Task statement:
Where a record contains a picture, omit the picture and repeat the rest exactly.

Task material:
——

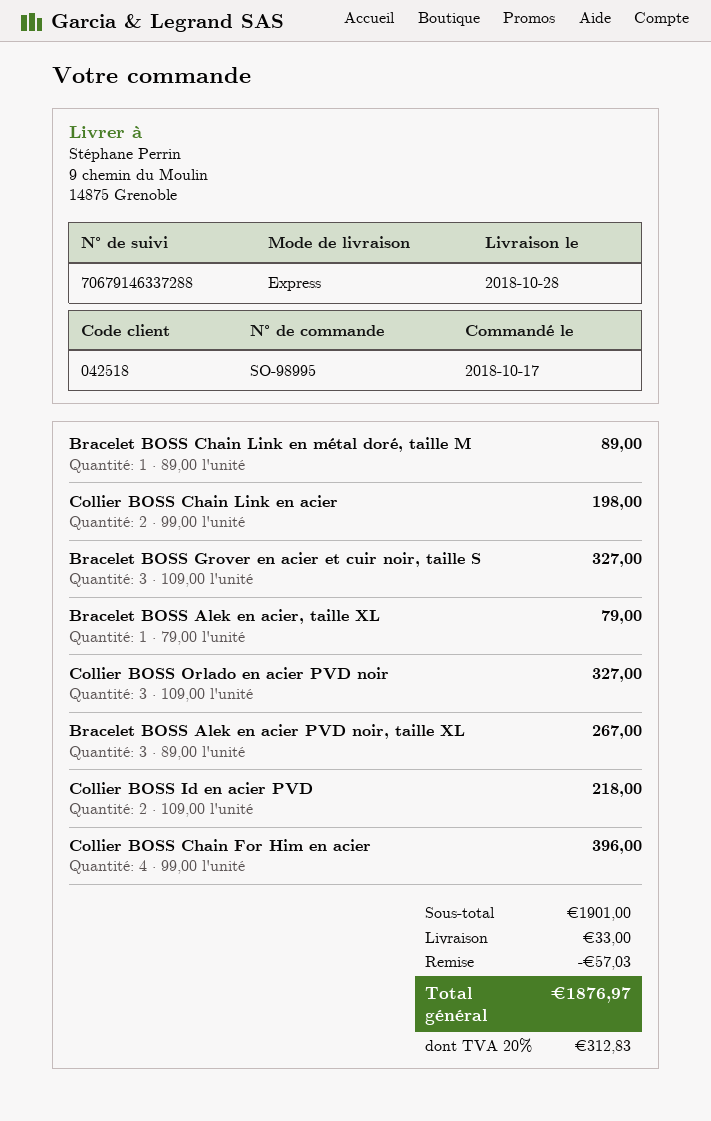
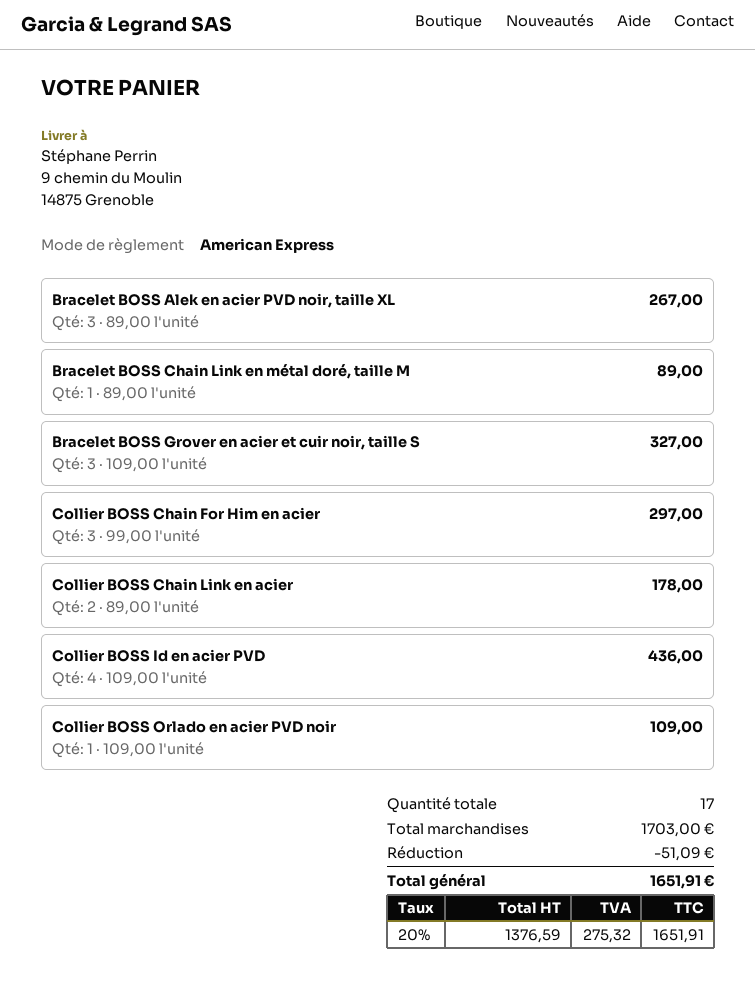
Collier BOSS Chain Link en acier: 2 x 99.00 = 198.00 -> 2 x 89.00 = 178.00
Bracelet BOSS Alek en acier, taille XL: 1 x 79.00 = 79.00 -> none
Collier BOSS Orlado en acier PVD noir: 3 x 109.00 = 327.00 -> 1 x 109.00 = 109.00
Collier BOSS Id en acier PVD: 2 x 109.00 = 218.00 -> 4 x 109.00 = 436.00
Collier BOSS Chain For Him en acier: 4 x 99.00 = 396.00 -> 3 x 99.00 = 297.00
subtotal: 1901.00 -> 1703.00
discount: 57.03 -> 51.09
shipping: 33.00 -> none
tax: 20% = 312.83 -> 20% = 275.32
total: 1876.97 -> 1651.91

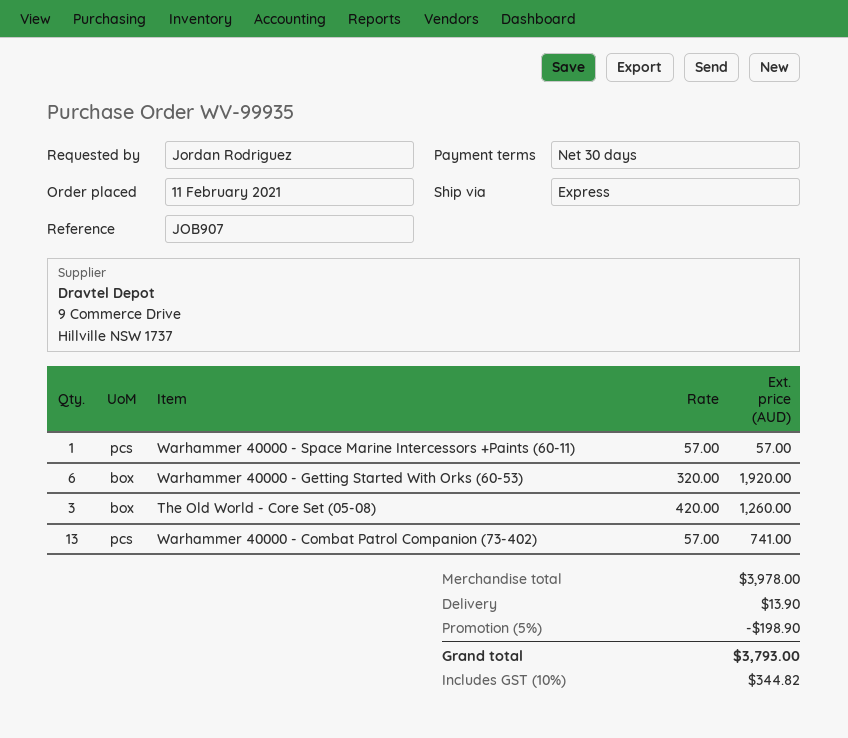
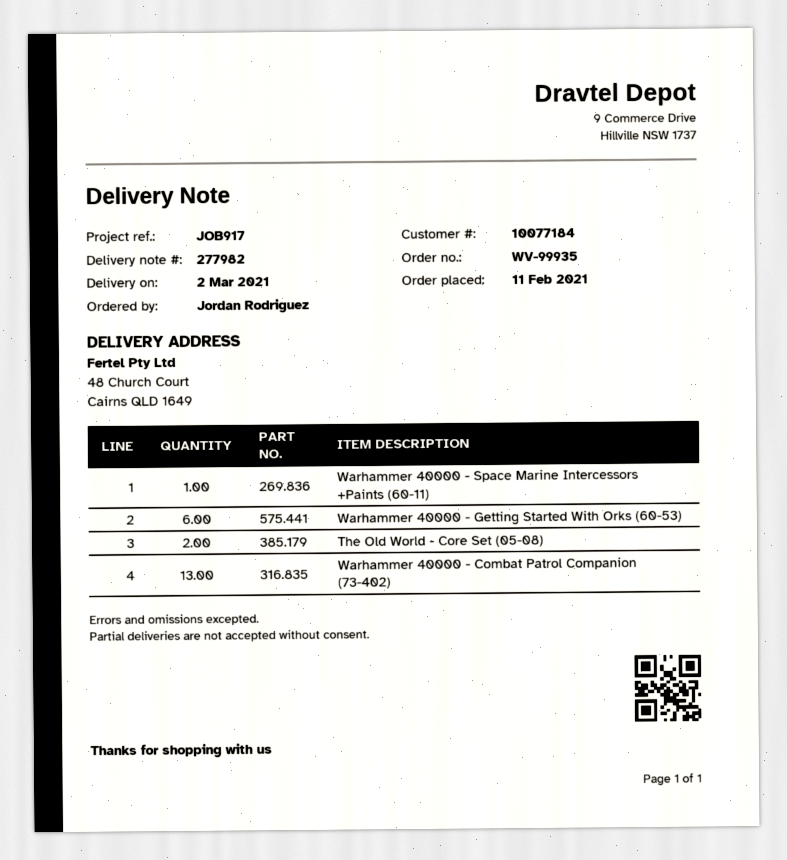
reference: JOB907 -> JOB917
The Old World - Core Set (05-08): 3 -> 2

——

Output of the exercise:
Collier BOSS Chain Link en acier: 2 x 99.00 = 198.00 -> 2 x 89.00 = 178.00
Bracelet BOSS Alek en acier, taille XL: 1 x 79.00 = 79.00 -> none
Collier BOSS Orlado en acier PVD noir: 3 x 109.00 = 327.00 -> 1 x 109.00 = 109.00
Collier BOSS Id en acier PVD: 2 x 109.00 = 218.00 -> 4 x 109.00 = 436.00
Collier BOSS Chain For Him en acier: 4 x 99.00 = 396.00 -> 3 x 99.00 = 297.00
subtotal: 1901.00 -> 1703.00
discount: 57.03 -> 51.09
shipping: 33.00 -> none
tax: 20% = 312.83 -> 20% = 275.32
total: 1876.97 -> 1651.91

reference: JOB907 -> JOB917
The Old World - Core Set (05-08): 3 -> 2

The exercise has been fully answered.